Top of Source information

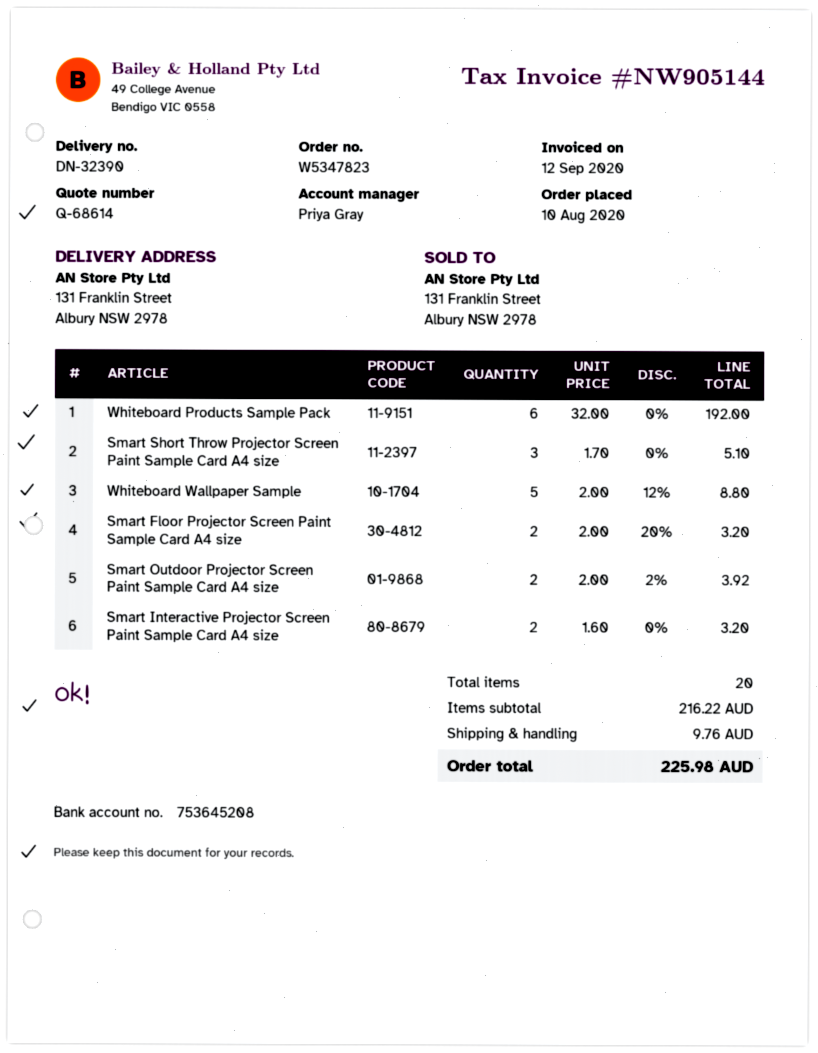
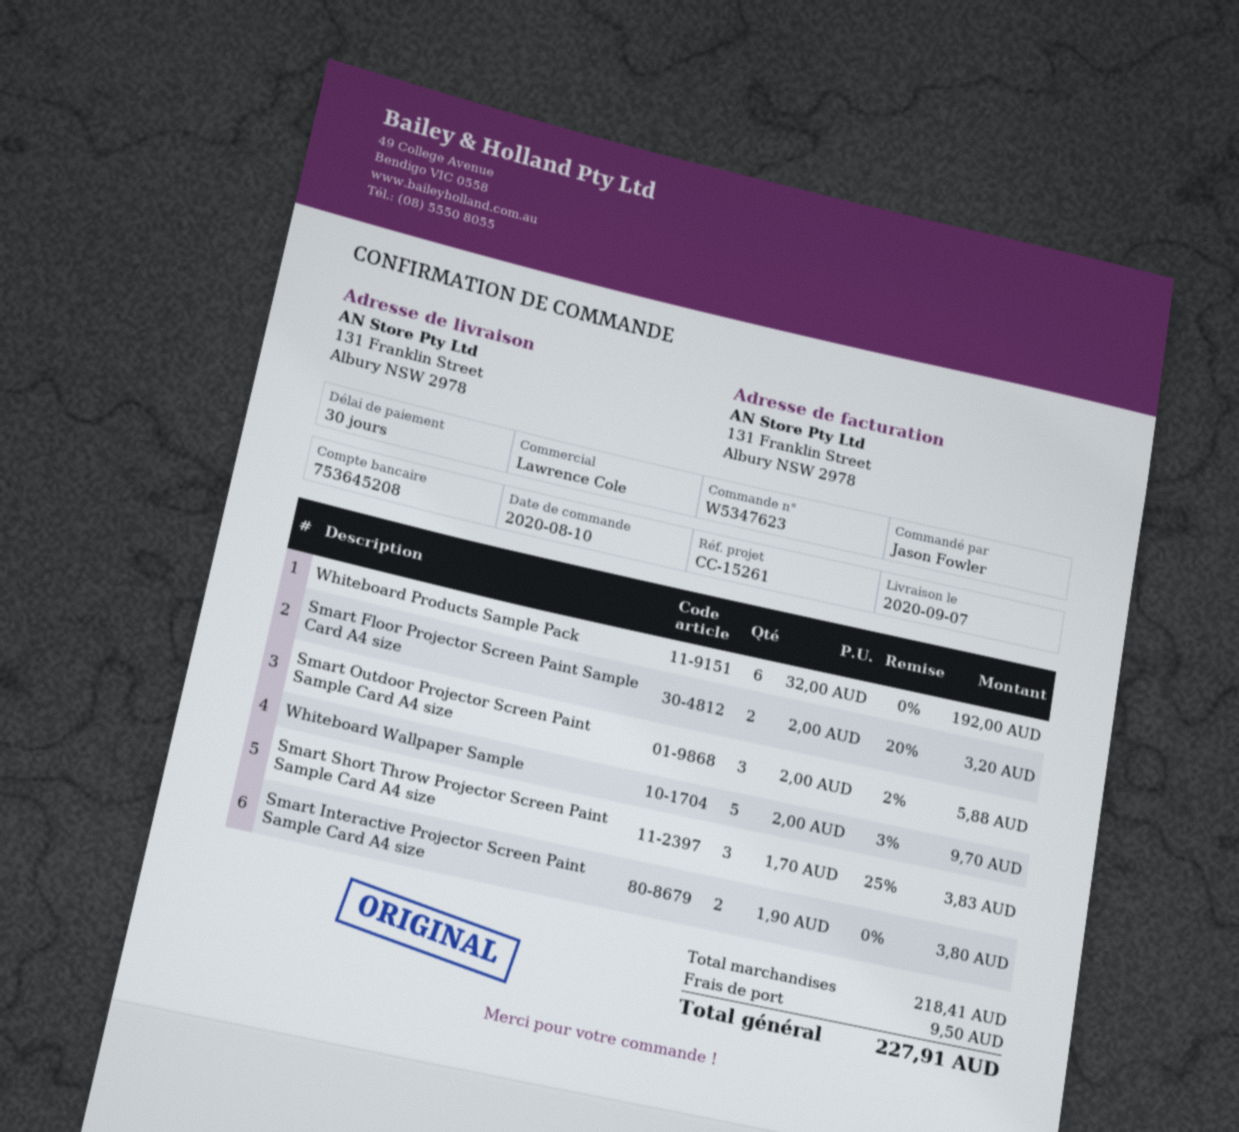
order number: W5347823 -> W5347623
sales rep: Priya Gray -> Lawrence Cole
Smart Short Throw Projector Screen Paint Sample Card A4 size: 3 x 1.70 = 5.10 -> 3 x 1.70 - 25% = 3.83
Whiteboard Wallpaper Sample: 5 x 2.00 - 12% = 8.80 -> 5 x 2.00 - 3% = 9.70
Smart Outdoor Projector Screen Paint Sample Card A4 size: 2 x 2.00 - 2% = 3.92 -> 3 x 2.00 - 2% = 5.88
Smart Interactive Projector Screen Paint Sample Card A4 size: 2 x 1.60 = 3.20 -> 2 x 1.90 = 3.80
subtotal: 216.22 -> 218.41
shipping: 9.76 -> 9.50
total: 225.98 -> 227.91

Bottom of Source information

Problem statement: Each record above is to be copied exactly. Drop the pictures.

Solved exercise:
order number: W5347823 -> W5347623
sales rep: Priya Gray -> Lawrence Cole
Smart Short Throw Projector Screen Paint Sample Card A4 size: 3 x 1.70 = 5.10 -> 3 x 1.70 - 25% = 3.83
Whiteboard Wallpaper Sample: 5 x 2.00 - 12% = 8.80 -> 5 x 2.00 - 3% = 9.70
Smart Outdoor Projector Screen Paint Sample Card A4 size: 2 x 2.00 - 2% = 3.92 -> 3 x 2.00 - 2% = 5.88
Smart Interactive Projector Screen Paint Sample Card A4 size: 2 x 1.60 = 3.20 -> 2 x 1.90 = 3.80
subtotal: 216.22 -> 218.41
shipping: 9.76 -> 9.50
total: 225.98 -> 227.91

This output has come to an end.